The data:
****************************************
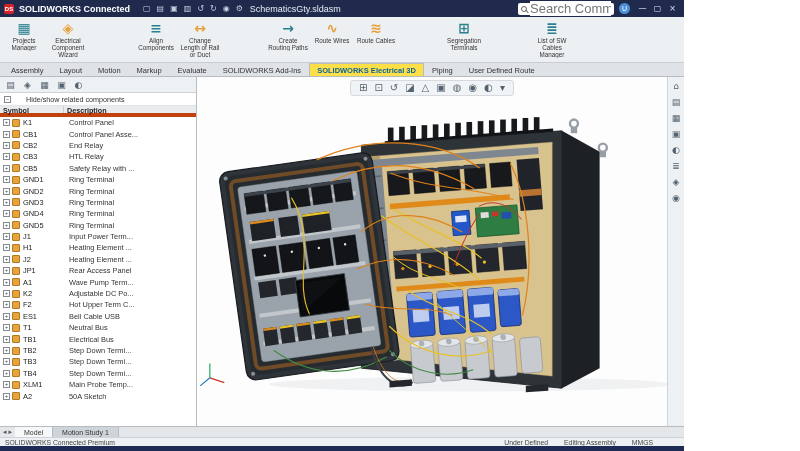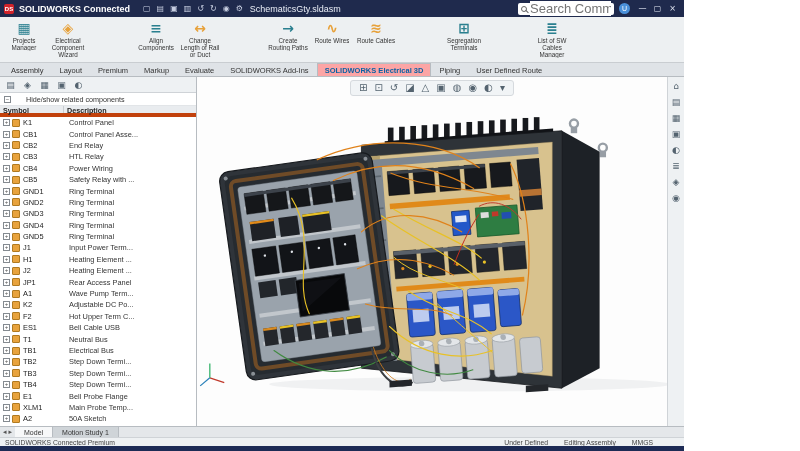--- a/index.html
+++ b/index.html
@@ -24,21 +24,21 @@
   
   .ribbon { height:46px; flex:0 0 46px; background:#edf0f2; border-bottom:1px solid #c9cdd1; display:flex; align-items:stretch; padding:1px 2px 0; }
   .ribbon-btn { width:44px; display:flex; flex-direction:column; align-items:center; gap:1px; background:none; border:none; padding:2px 1px 0; cursor:pointer; }
   .ribbon-btn.sep { border-right:1px solid #d2d6da;margin-top:48px; }
   .r-icon { font-size:14px; line-height:16px; height:16px; font-family:"DejaVu Sans", sans-serif; font-weight:bold; }
   .r-label { font-size:6.3px; line-height:7px; color:#333; text-align:center; overflow:hidden; max-height:22px; }
 
   
   .tabrow { height:14px; flex:0 0 14px; background:#dfe3e7; display:flex; align-items:flex-end; padding-left:3px; border-bottom:1px solid #b7bcc1; }
   .tab { font-size:7.5px; height:13px; padding:0 7px; background:none; border:1px solid transparent; border-bottom:none; color:#333; white-space:nowrap; cursor:pointer; }
-  .tab.active { background:#fca5a5; border-color:#b7bcc1; color:#0b62a4; font-weight:bold; }
+  .tab.active { background:#fde047; border-color:#b7bcc1; color:#0b62a4; font-weight:bold; }
 
   
   .main { flex:1; display:flex; min-height:0; }
 
   .left-panel { width:197px; flex:0 0 197px; border-right:1px solid #b7bcc1; display:flex; flex-direction:column; background:#fff; }
   .panel-tabs { height:16px; flex:0 0 16px; display:flex; gap:2px; background:#eef1f3; border-bottom:1px solid #cfd3d7; padding:1px 3px; }
   .panel-tab { width:15px; background:none; border:none; font-size:9px; color:#54636f; font-family:"DejaVu Sans", sans-serif; cursor:pointer; }
   .panel-note { height:13px; flex:0 0 13px; font-size:7.2px; color:#333; padding:2px 4px; display:flex; align-items:center; gap:15px; border-bottom:1px solid #e2e5e8; }
   .minus-box { width:7px; height:7px; border:1px solid #848a90; font-size:6px; line-height:5px; text-align:center; color:#555; }
   .tree-header { height:11px; flex:0 0 11px; display:flex; font-size:7.2px; font-weight:bold; color:#222; background:#e9ecef; border-bottom:4px solid #c2410c; }
@@ -178,21 +178,21 @@
         <span class="r-label">List of SW Cables Manager</span>
       </button>
     </div>
 
   <nav class="tabrow">
 
       <button class="tab">Assembly</button>
 
       <button class="tab">Layout</button>
 
-      <button class="tab">Premium</button>
+      <button class="tab">Motion</button>
 
       <button class="tab">Markup</button>
 
       <button class="tab">Evaluate</button>
 
       <button class="tab">SOLIDWORKS Add-Ins</button>
 
       <button class="tab active">SOLIDWORKS Electrical 3D</button>
 
       <button class="tab">Piping</button>
@@ -246,26 +246,20 @@
             <span class="row-desc">End Relay</span>
           </div>
 
           <div class="tree-row">
             <span class="expand-box">+</span>
             <span class="comp-icon"></span>
             <span class="row-sym">CB3</span>
             <span class="row-desc">HTL Relay</span>
           </div>
 
-          <div class="tree-row">
-            <span class="expand-box">+</span>
-            <span class="comp-icon"></span>
-            <span class="row-sym">CB4</span>
-            <span class="row-desc">Power Wiring</span>
-          </div>
 
           <div class="tree-row">
             <span class="expand-box">+</span>
             <span class="comp-icon"></span>
             <span class="row-sym">CB5</span>
             <span class="row-desc">Safety Relay with ...</span>
           </div>
 
           <div class="tree-row">
             <span class="expand-box">+</span>
@@ -386,26 +380,20 @@
             <span class="row-desc">Step Down Termi...</span>
           </div>
 
           <div class="tree-row">
             <span class="expand-box">+</span>
             <span class="comp-icon"></span>
             <span class="row-sym">TB4</span>
             <span class="row-desc">Step Down Termi...</span>
           </div>
 
-          <div class="tree-row">
-            <span class="expand-box">+</span>
-            <span class="comp-icon"></span>
-            <span class="row-sym">E1</span>
-            <span class="row-desc">Bell Probe Flange</span>
-          </div>
 
           <div class="tree-row">
             <span class="expand-box">+</span>
             <span class="comp-icon"></span>
             <span class="row-sym">XLM1</span>
             <span class="row-desc">Main Probe Temp...</span>
           </div>
 
           <div class="tree-row">
             <span class="expand-box">+</span>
****************************************
What to do:
Please copy every line in the entries where "cursor" appears.

Task response:
   .ribbon-btn { width:44px; display:flex; flex-direction:column; align-items:center; gap:1px; background:none; border:none; padding:2px 1px 0; cursor:pointer; }
   .tab { font-size:7.5px; height:13px; padding:0 7px; background:none; border:1px solid transparent; border-bottom:none; color:#333; white-space:nowrap; cursor:pointer; }
   .panel-tab { width:15px; background:none; border:none; font-size:9px; color:#54636f; font-family:"DejaVu Sans", sans-serif; cursor:pointer; }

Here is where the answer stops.